Girlboss peeled the liner from her muffin and took a bite. It was soft and lightly sweet, but she noticed that the blueberries had all sunk to the bottom. 

They should have coated them with flour, she thought, remembering a TikTok she had watched earlier. 

Girlboss opened up the presentation she had spent the last two weeks working on and clicked through the comments. Rachel had clearly been up late last night editing. Most of her changes were unnecessary but agreeable. Girlboss clicked accept on every one of them until one specific paragraph. All references to race had been removed from their DEI stats. Rachel must have known she would notice because she had left a comment: 

Hope you don’t mind! I just felt that the stat highlighting how well we’re doing with gender equality resonated more 🙂

Girlboss looked at the smiley Rachel had chosen. It wasn’t the emoji with a complete smile. It was the strange half-smile only used when the tone of the message was not-so-secretly the opposite of a smile. 
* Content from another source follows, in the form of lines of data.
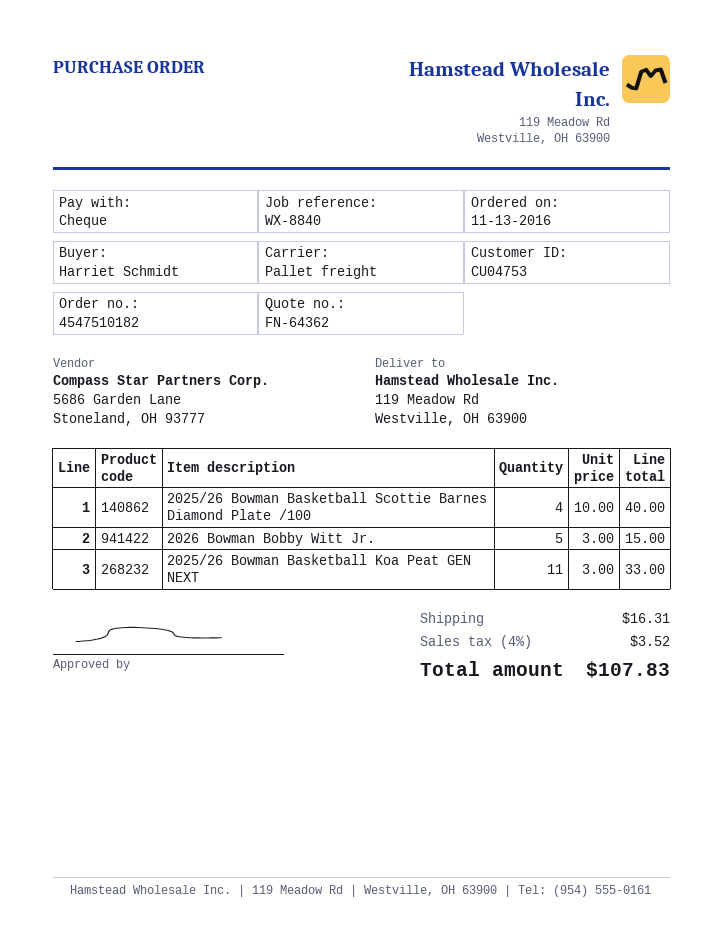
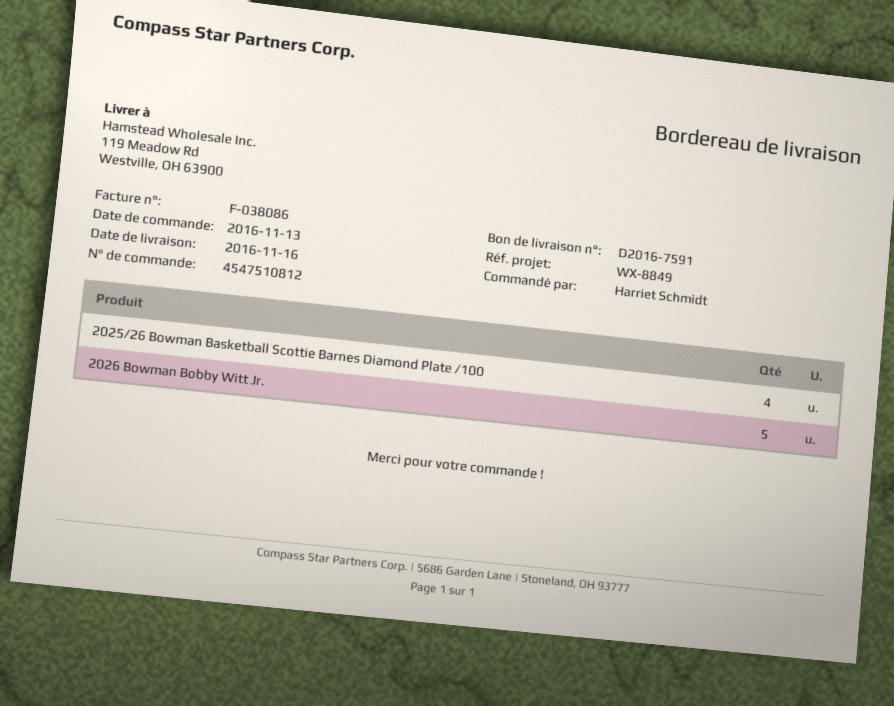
order number: 4547510182 -> 4547510812
reference: WX-8840 -> WX-8849
2025/26 Bowman Basketball Koa Peat GEN NEXT: 11 -> none

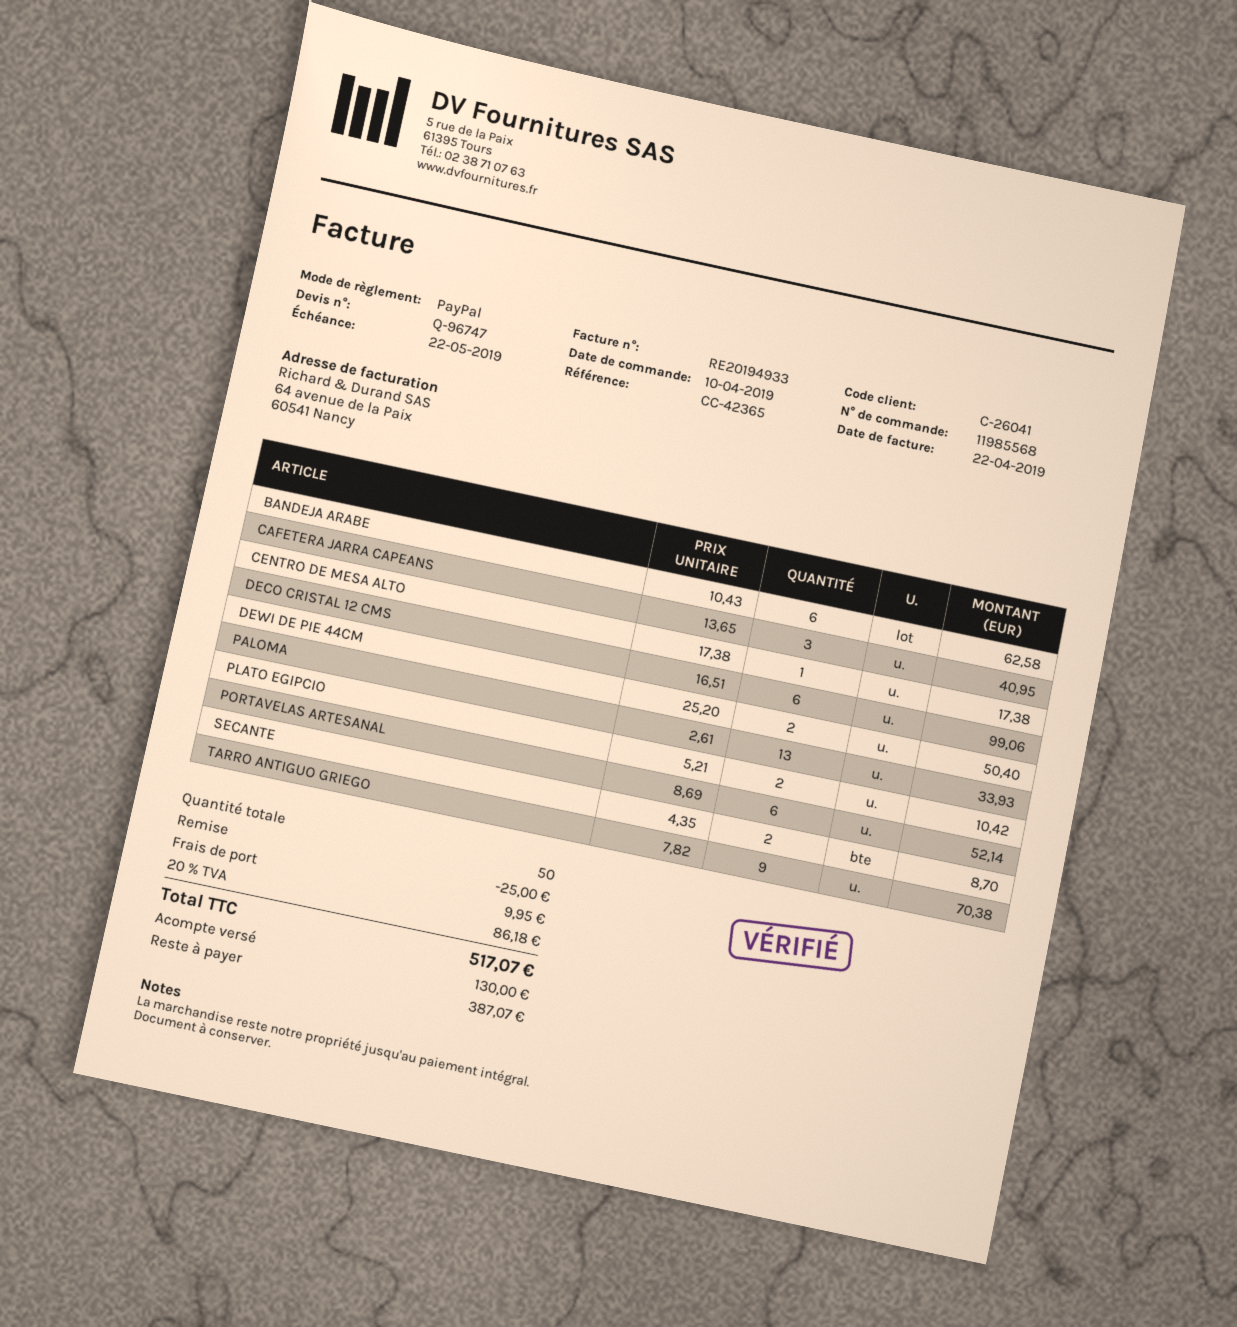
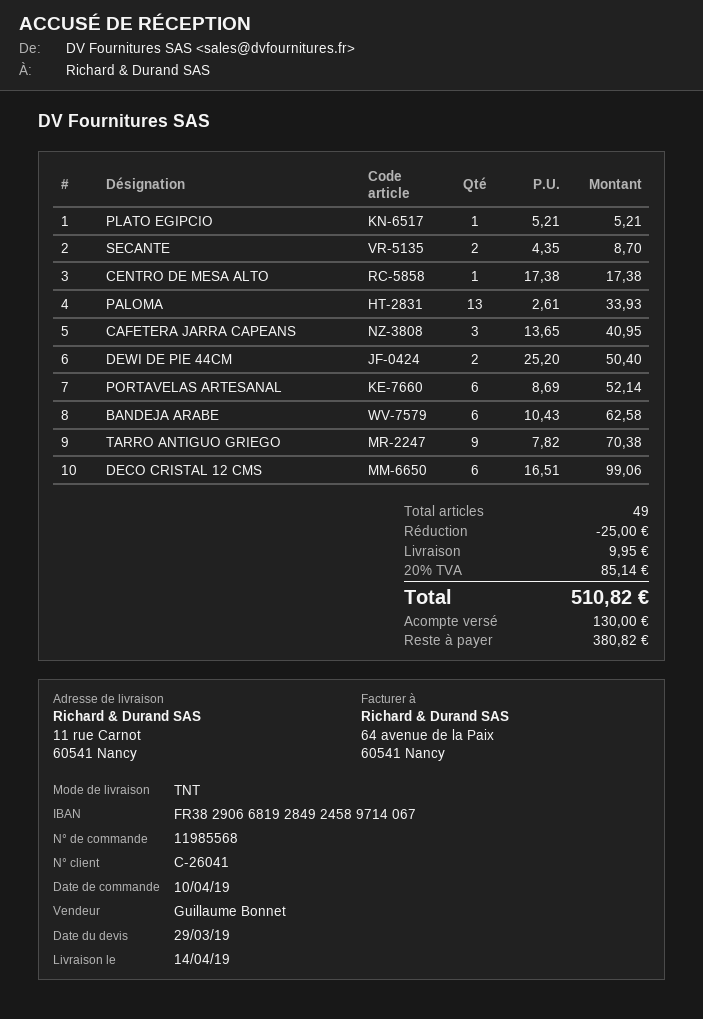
PLATO EGIPCIO: 2 x 5.21 = 10.42 -> 1 x 5.21 = 5.21
total quantity: 50 -> 49
tax: 20% = 86.18 -> 20% = 85.14
total: 517.07 -> 510.82
balance: 387.07 -> 380.82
Fuck you Rachel 🙂 she thought. 

She accepted the suggestion and closed out the comments. She didn’t know what to do with this rage. She opened up LinkedIn and passively applied to a few jobs without reading the descriptions. She picked up her cold brew coffee, but the ice had melted and instead of a smooth, sharp richness, she only tasted a disappointingly faint bitterness. 

“Hey!” Rachel appeared suddenly behind her and girlboss jumped. 

In her hurry to hide the LinkedIn tab, she closed the entire window and felt even more annoyed with Rachel. She had at least six open tabs she had been meaning to revisit. 

“Presentation looks great!” Girlboss said, “Thanks for the edits.”

“Of course!!”

Another email dinged in her inbox. This time from a company that made supplements to make all the peach fuzz on your face fall off but not your eyebrows somehow. Girlboss was intrigued. She responded with an invite for an informational call. Women were allowed to have body hair now, but unseemly facial hair was still taboo. She knew Mona would be interested. She felt a little warm glow at the thought of Mona’s approval. 

When she interviewed, Mona offered to mentor her. Girlboss was thrilled. Finally, a mentor she could truly be herself with! A mentor who understood the importance of representation. A mentor who understood why she left her previous job and hadn’t called it a “bad work environment,” but named it: sexual harassment. Mona had laughed and agreed with Girlboss when she criticized the ridiculous advice of a VC bro that she hate-followed on Twitter. Mona Got It. 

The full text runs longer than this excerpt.